Mohon tunggu...
Lovely Christi Zega
Lovely Christi Zega Mohon Tunggu... Psikolog -

Untuk informasi terkini, terlengkap, dan terpercaya hubungi ketok magic kenalan terbaik anda.... - Pemilik majalah online a-and-o.com

Selanjutnya

Tutup

Humaniora Pilihan

Cuma Modal Tampang Doang

16 Maret 2016   19:42 Diperbarui: 16 Maret 2016   19:59 423
+
Laporkan Konten
Laporkan Akun
Kompasiana adalah platform blog. Konten ini menjadi tanggung jawab bloger dan tidak mewakili pandangan redaksi Kompas.
Lihat foto
Humaniora. Sumber ilustrasi: PEXELS/San Fermin Pamplona

Saya beruntung kuliah di luar negeri karena disponsori kakak ipar? Pastinya. Hanya patut diingat bahwa penerimaan mahasiswa di Jerman itu sistemnya melamar. Jadi ada panitia seleksi yang memutuskan apakah kita diterima atau tidak. Melamar kuliah di Jerman bukanlah hal yang mudah. Selain pertimbangan nilai, ada jatah maksimal untuk orang asing di beberapa jurusan. Kebetulan jurusan yang saya tuju memiliki kuota untuk orang asing maksimal sebanyak 10 persen. 

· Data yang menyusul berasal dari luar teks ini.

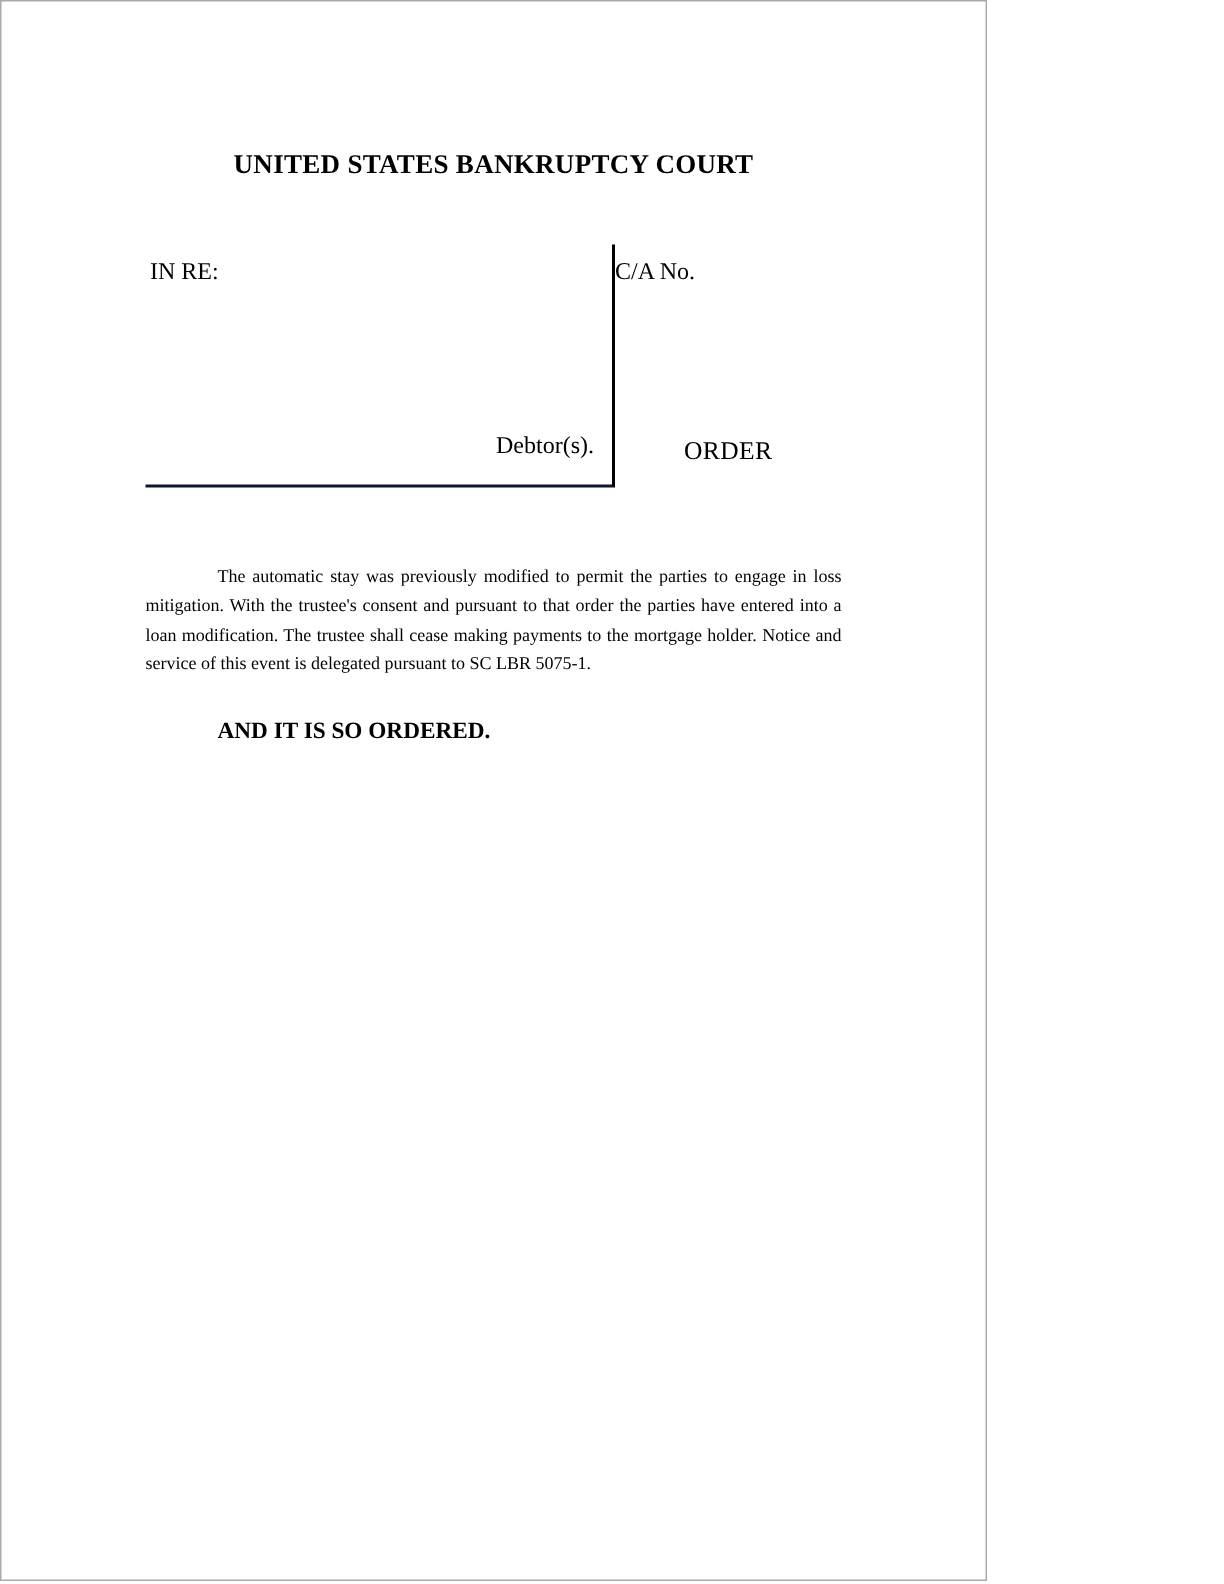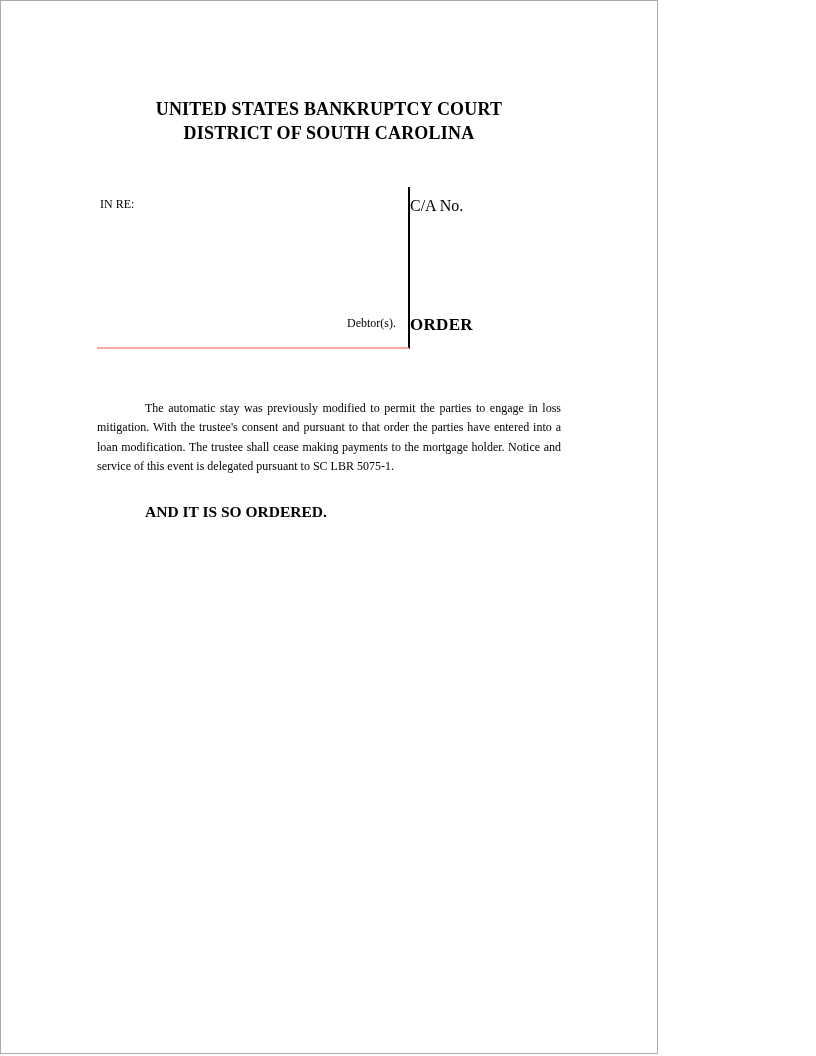"DISTRICT OF SOUTH CAROLINA" div { html: <div>DISTRICT OF SOUTH CAROLINA</div> -> none }
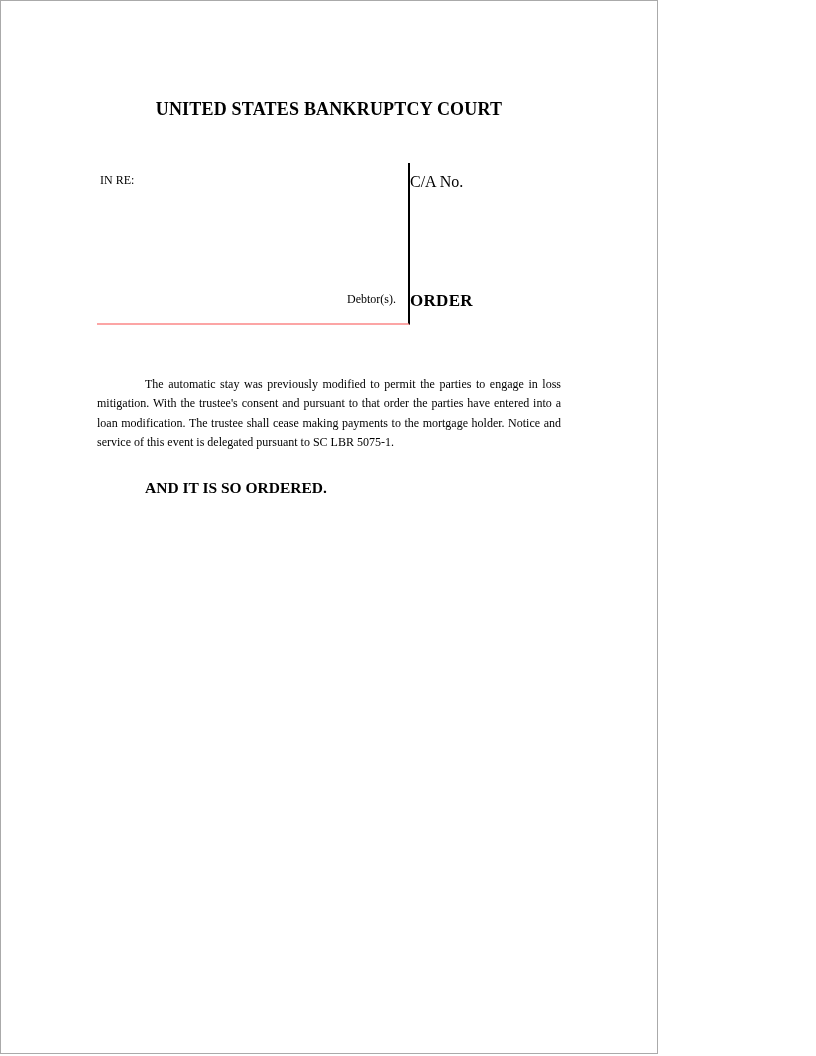"IN RE:" .caption-left { border-bottom: 2px solid #fca5a5 -> 2px solid #0f172a; font-size: 12px -> 16px }
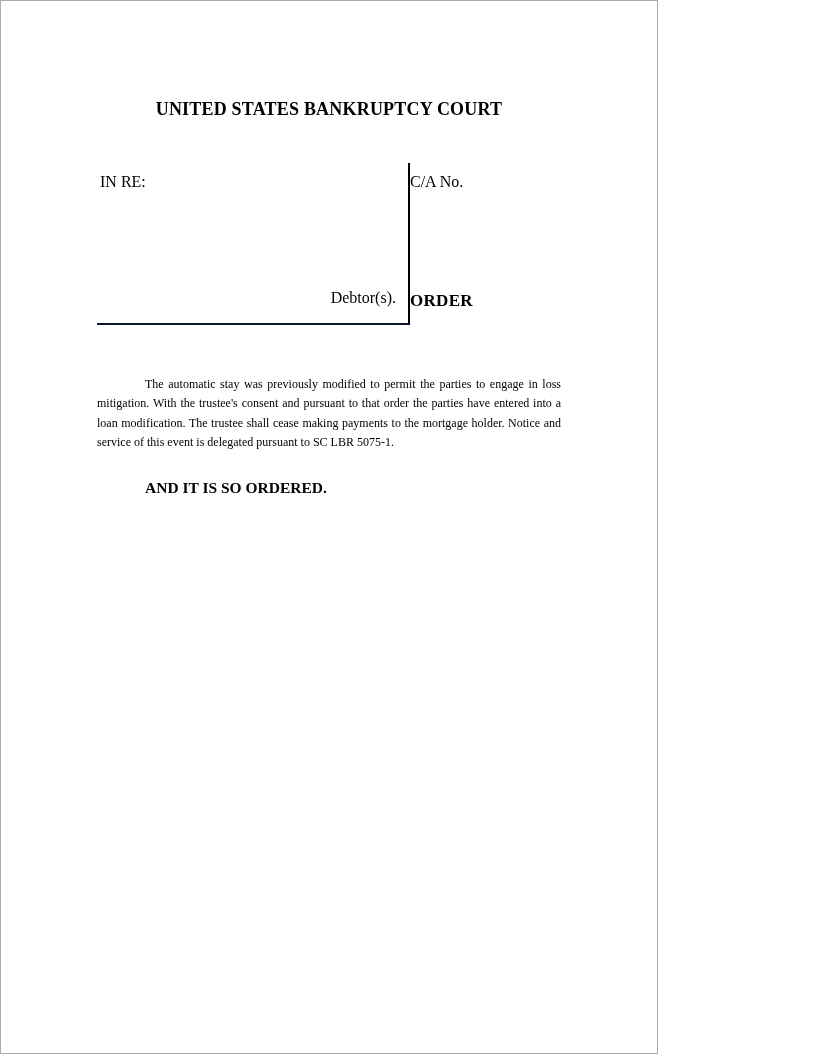"ORDER" .order-title { font-weight: bold -> normal; text-align: none -> center }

Untungnya, penerimaan mahasiswa di jurusan dan universitas yang saya tuju termasuk banyak dibandingkan universitas lain. Selain itu, penerimaan mahasiswa baru pun dilakukan baik pada semester musim panas maupun semester musim dingin. Namun tunggu dulu, mahasiswa yang diterima pada musim dingin sebanyak 100 orang. Sedangkan mahasiswa yang diterima pada musim panas sebanyak 40 orang. Saya sendiri beruntung dapat diterima pada semester musim panas.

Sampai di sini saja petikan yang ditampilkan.